Why does AI infrastructure matter for competitive advantage?
AI infrastructure is becoming a core driver of business outcomes rather than just an IT concern. According to 451 Research’s Voice of the Enterprise: AI & Machine Learning, Infrastructure 2025 survey, 94% of AI infrastructure buyers believe their infrastructure choices create competitive advantages for their organizations.
This advantage comes from several areas:
- **Performance and scalability:** Organizations face insatiable demand for compute resources and workload acceleration. The ability to run AI and ML workloads efficiently, at scale, directly affects how fast teams can experiment, deploy models, and iterate.
- **Data handling across the lifecycle:** Rapidly expanding and increasingly unwieldy data volumes are now a major pain point. Infrastructure that supports strong data management, security, and privacy across the full data lifecycle helps organizations unlock more value from their data while staying compliant.
- **Deployment flexibility:** Where AI workloads run is now a strategic choice. Many organizations are using a mix of on-premises, public cloud, managed service providers, colocation, and emerging edge locations. This hybrid approach lets them balance performance, cost, governance, and latency.
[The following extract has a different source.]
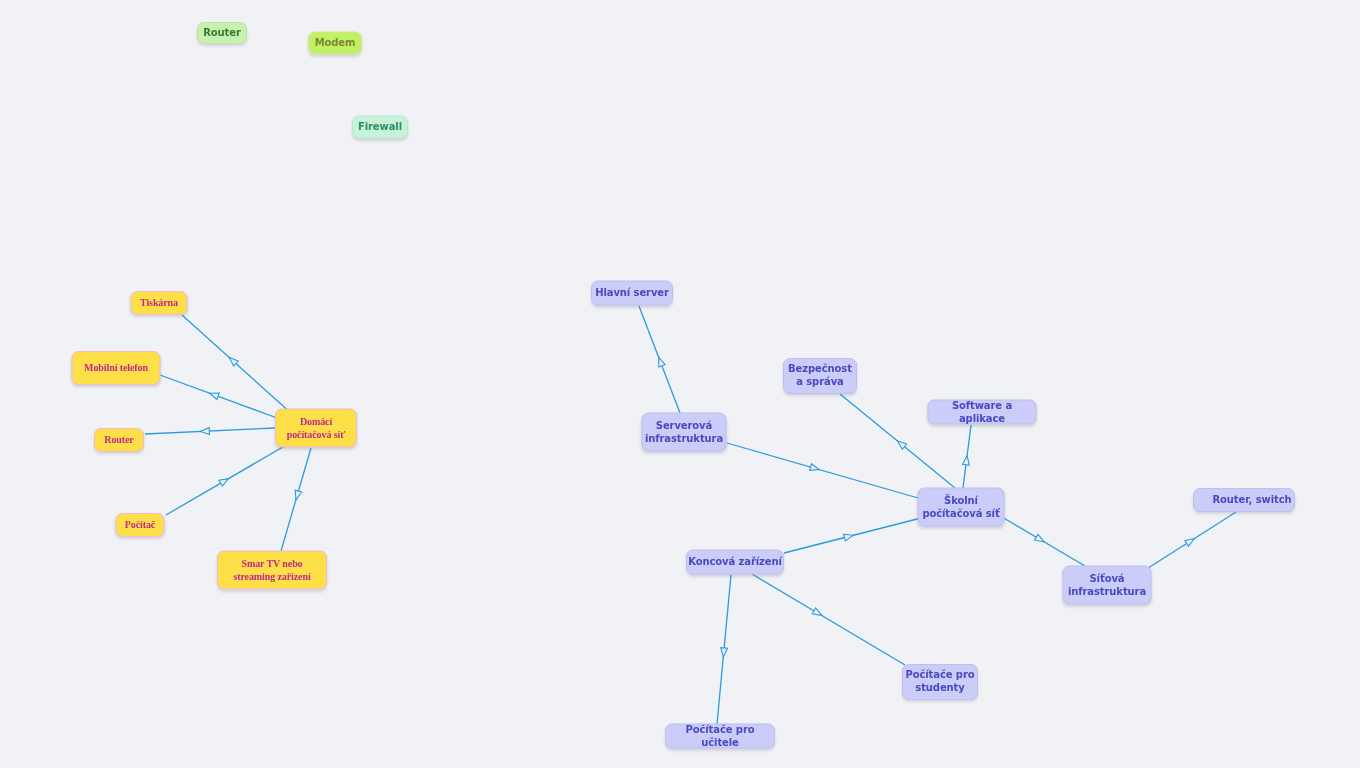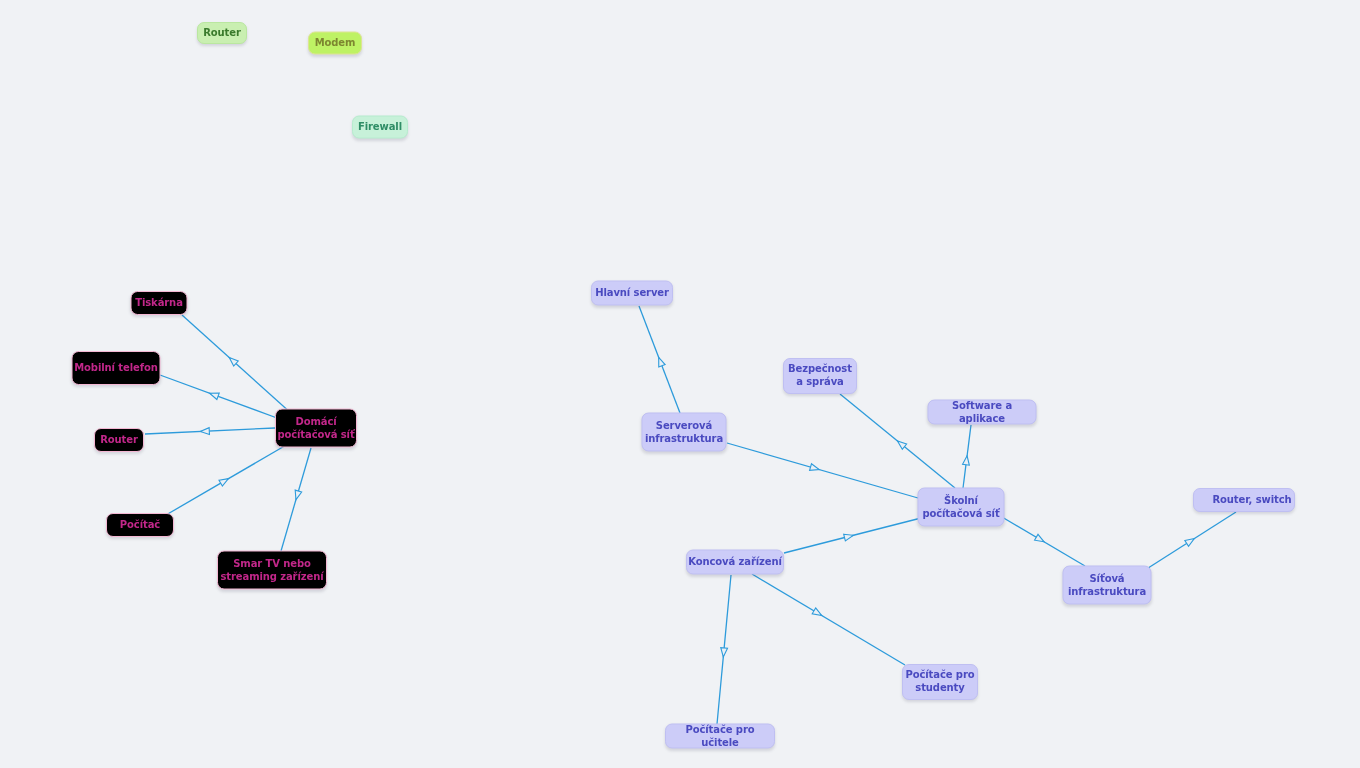"Tiskárna" .node.pink { background: #000000 -> #fde047; font-family: none -> Liberation Serif, serif }
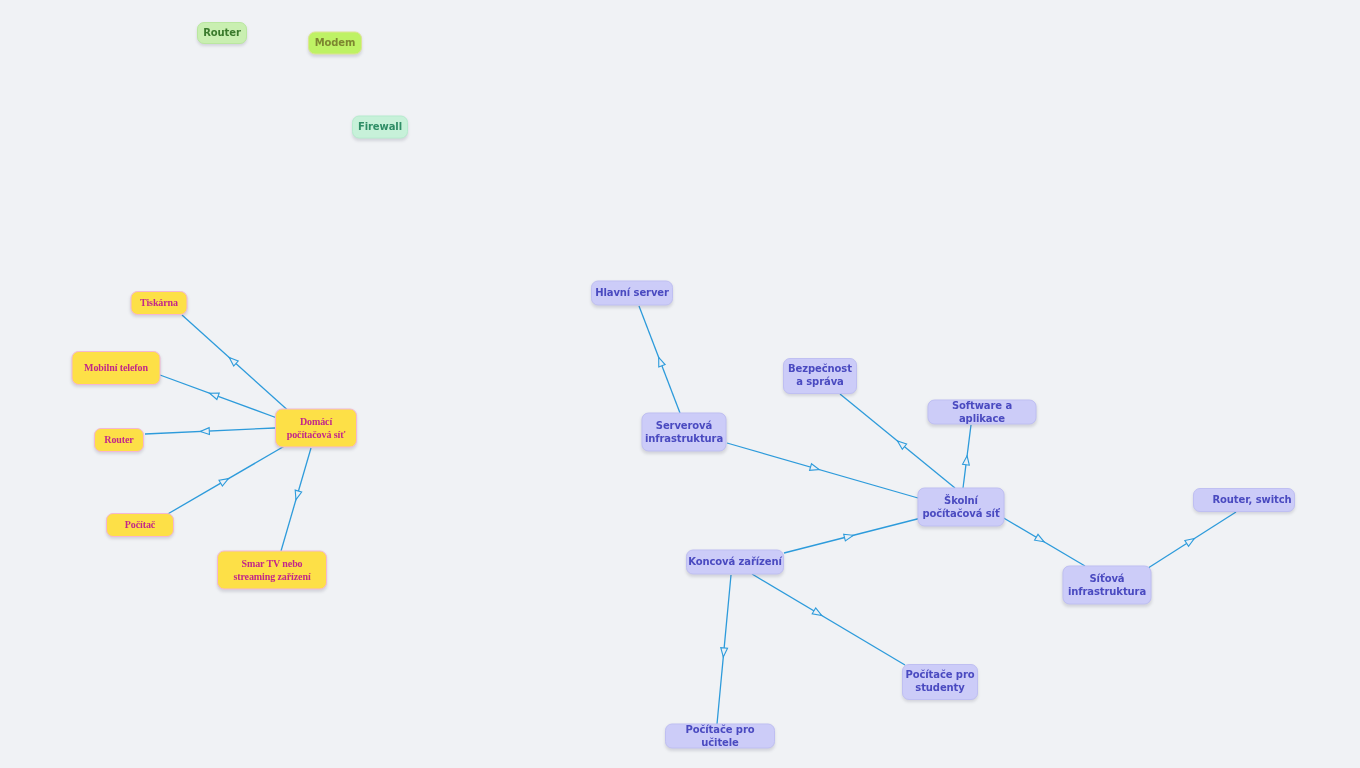"Počítač" div.node { width: 68px -> 49px }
As organizations gain more experience with AI—evidenced by rising generative AI adoption and declining project failure rates—the link between infrastructure decisions and business impact becomes clearer. Infrastructure is effectively the foundation that allows companies to reimagine how they build, deploy, and scale AI capabilities.
How are organizations budgeting and paying for AI infrastructure?
AI infrastructure budgets are growing quickly and drawing from multiple parts of the business.
Key trends from the 451 Research study include:
- **Broad-based budget growth:** More than 70% of organizations plan to increase spending across all major AI infrastructure categories—computing devices (such as AI PCs), servers, accelerators, storage, and networking, both on-premises and off-premises.
- **Significant spending increases:** Over one-third of organizations expect to increase AI infrastructure spending by 25% or more, and roughly 1 in 10 plan increases of 50% or more.
- **Meaningful share of IT budgets:** For many organizations, AI infrastructure already represents a substantial portion of IT spend. 44% say AI infrastructure accounts for 10–24% of their IT budgets, and another 33% report that it makes up 25% or more.
- **Funding beyond IT:** AI infrastructure is not funded solely from IT budgets. More than two-thirds of organizations receive at least 10% of their AI infrastructure funding from outside IT, reflecting the cross-functional nature of AI initiatives.
Decision-making authority still largely sits with IT, particularly CIOs and IT infrastructure leaders, but executive leadership and data and analytics leaders are also heavily involved. This mix of stakeholders and funding sources underscores that AI infrastructure is now a shared strategic investment, not just an operational line item.
Where are AI workloads running, and what challenges are organizations facing?
Organizations are taking a hybrid, multi-venue approach to AI and ML workloads, with a mix of on-premises, cloud, and third-party environments.
**Workload locations and strategies**
- **On-premises vs. public cloud:** 57% of organizations train models on-premises, compared with 48% in public cloud. For production deployment, 53% run models on-premises and 47% in public cloud.
- **Third-party environments:** More than half of organizations train and deploy models in managed service provider environments, and more than one-third use colocation facilities.
- **Edge computing:** While still early, the edge is emerging as an important venue. 22% train models in edge locations (non-core datacenters), and 27% operationalize models at the edge.
- **Hybrid by default:** 63% of organizations plan to use a combination of on-premises and public cloud for new AI/ML workloads over the next year. Only 18% expect to stay on-premises only, and 19% plan to use only public cloud.
When it comes to moving workloads, most organizations are optimizing rather than overhauling:
- 69% expect only slight shifts or no change in how they move AI/ML workloads between on-premises and public cloud.
- 31% foresee a slight net movement from on-premises datacenters to public cloud.
- 17% plan to move workloads only into public cloud, while 11% plan to move only from public cloud back on-premises.
**Key challenges across the stack**
Despite progress, organizations report challenges at multiple layers:
- Around half say compute, storage, and networking for AI workloads are somewhat or very challenging, across on-premises, cloud, and edge.
- About 6 in 10 struggle with data management and availability (57% on-premises, 56% cloud, 56% edge).
- Security and privacy are top concerns, cited as challenging by 64% on-premises, 62% in cloud, and 60% at the edge.
These pain points align with top buying criteria: security (55%), infrastructure reliability and availability (47%), and data privacy and governance (45%). When asked what would most improve AI/ML performance, buyers highlight access to cloud-based accelerators (54%), better storage performance (46%), on-premises GPUs (46%), enhanced networking (44%), and more memory capacity (40%).
Sustainability is also gaining attention. 39% now cite sustainability as a key factor in AI infrastructure decisions, up from 33% a year earlier, as organizations rethink how and where they run resource-intensive AI workloads.